# National Dog Show



## Dechi (Aug 22, 2015)

The lady in red with blond hair ? I think she’s very pretty. She looks like Pink.


----------



## zooeysmom (Jan 3, 2014)

I think she looks like Pink too, Dechi! Haha, not your average looking judge!! Did you love the long coat Chihuahua or what, giving little kisses  

Thanks for the reminder to watch the show, Catherine


----------



## zooeysmom (Jan 3, 2014)

Um, where was the miniature poodle?? And why do they always show my least favorite breeds in every group? :angry:


----------



## scooterscout99 (Dec 3, 2015)

Sorry that they didn’t show any poodles. Anyone know if the competitors are listed on line?
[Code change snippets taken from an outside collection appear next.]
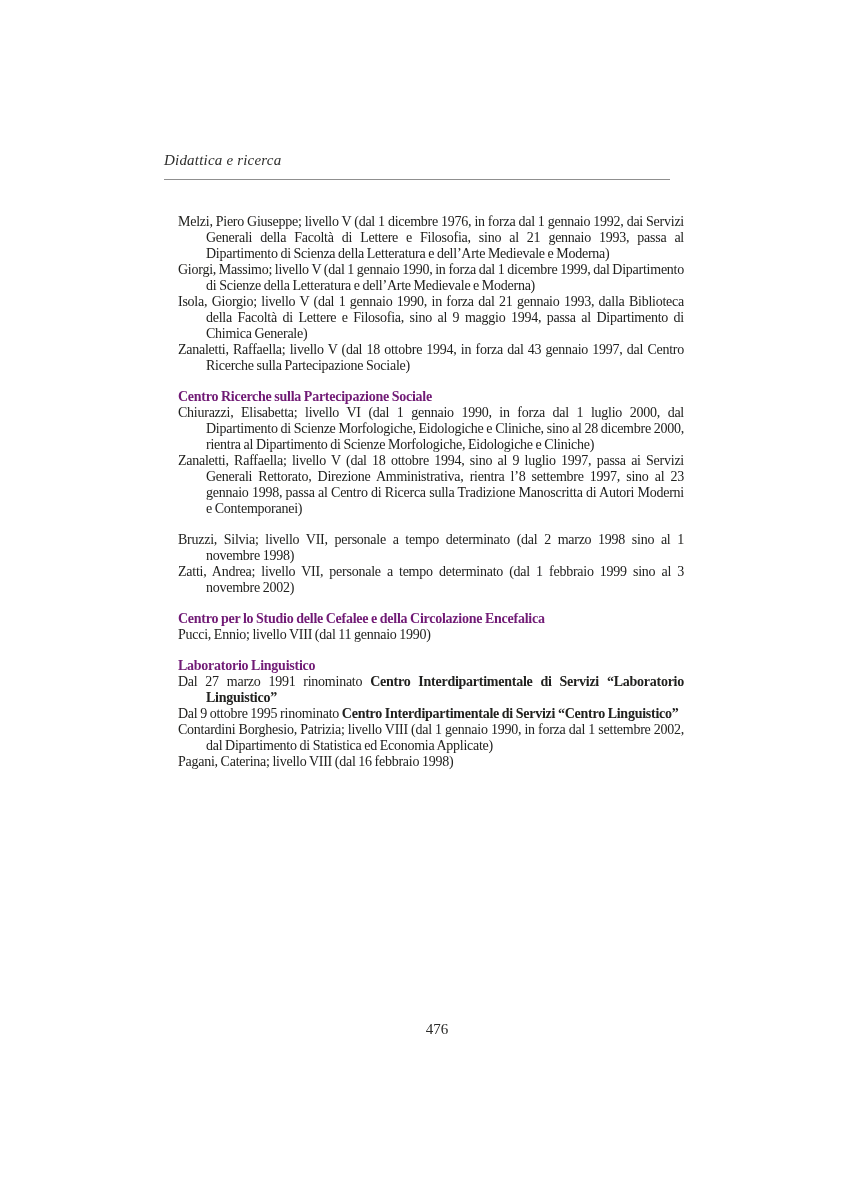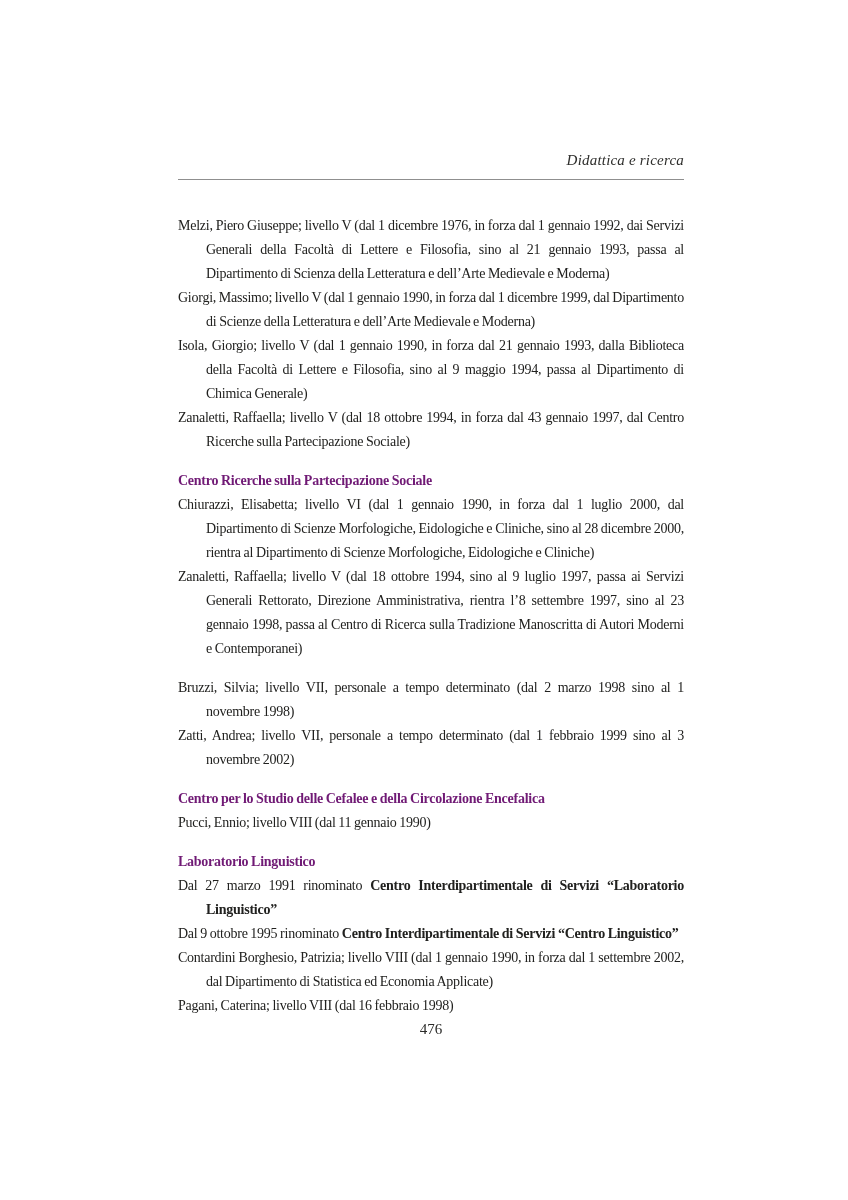--- a/index.html
+++ b/index.html
@@ -16,64 +16,64 @@
     overflow: hidden;
   }
   .page {
     position: absolute;
     inset: 0;
     background: #ffffff;
   }
   .running-header {
     position: absolute;
     top: 151px;
-    left: 178px;
+    left: 164px;
     width: 506px;
-    text-align: right;
+    text-align: left;
   }
   .header-title {
     font-style: italic;
     font-size: 15px;
     line-height: 18px;
     color: #2e2e2c;
     letter-spacing: 0.2px;
   }
   .header-rule {
     height: 0;
     border-top: 1px solid #8f8f8f;
     margin-top: 10px;
   }
   .body-text {
     position: absolute;
     top: 214px;
     left: 178px;
     width: 506px;
     font-size: 14px;
-    line-height: 24px;
+    line-height: 16px;
     text-align: justify;
     letter-spacing: -0.25px;
     word-spacing: -0.5px;
   }
   .doc-section { margin: 0; }
   .doc-section + .doc-section { margin-top: 15px; }
   .entry, .section-heading {
     margin: 0;
     padding-left: 28px;
     text-indent: -28px;
   }
   .section-heading {
     font-size: 14px;
     font-weight: bold;
     color: #701a75;
   }
   .seg-bold { font-weight: bold; }
   .page-number {
     position: absolute;
     top: 1021px;
-    left: 178px;
+    left: 184px;
     width: 506px;
     text-align: center;
     font-size: 15px;
     color: #2a2a28;
   }
 </style>
 </head>
 <body>
 
 <div class="page">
Only saw a few videos and group winners.


----------



## Asta's Mom (Aug 20, 2014)

Brief show of a beautiful black standard. I believe it made the cut, but not the winner. Would love to see the breed competition, but can't find it anywhere online.


----------



## lily cd re (Jul 23, 2012)

Yes the toy group judge did look like Pink. She was very un-traditional, but pretty cool too.


----------



## Dechi (Aug 22, 2015)

zooeysmom said:


> I think she looks like Pink too, Dechi! Haha, not your average looking judge!! Did you love the long coat Chihuahua or what, giving little kisses
> 
> Thanks for the reminder to watch the show, Catherine


The live version was not available so I watched some short videos and didn’t see the little Chihuahua giving kisses. :argh:


----------



## zooeysmom (Jan 3, 2014)

Here you go, Dechi! https://www.nbcsports.com/video/long-coat-chihuahua-2018-national-dog-show-toy-group


----------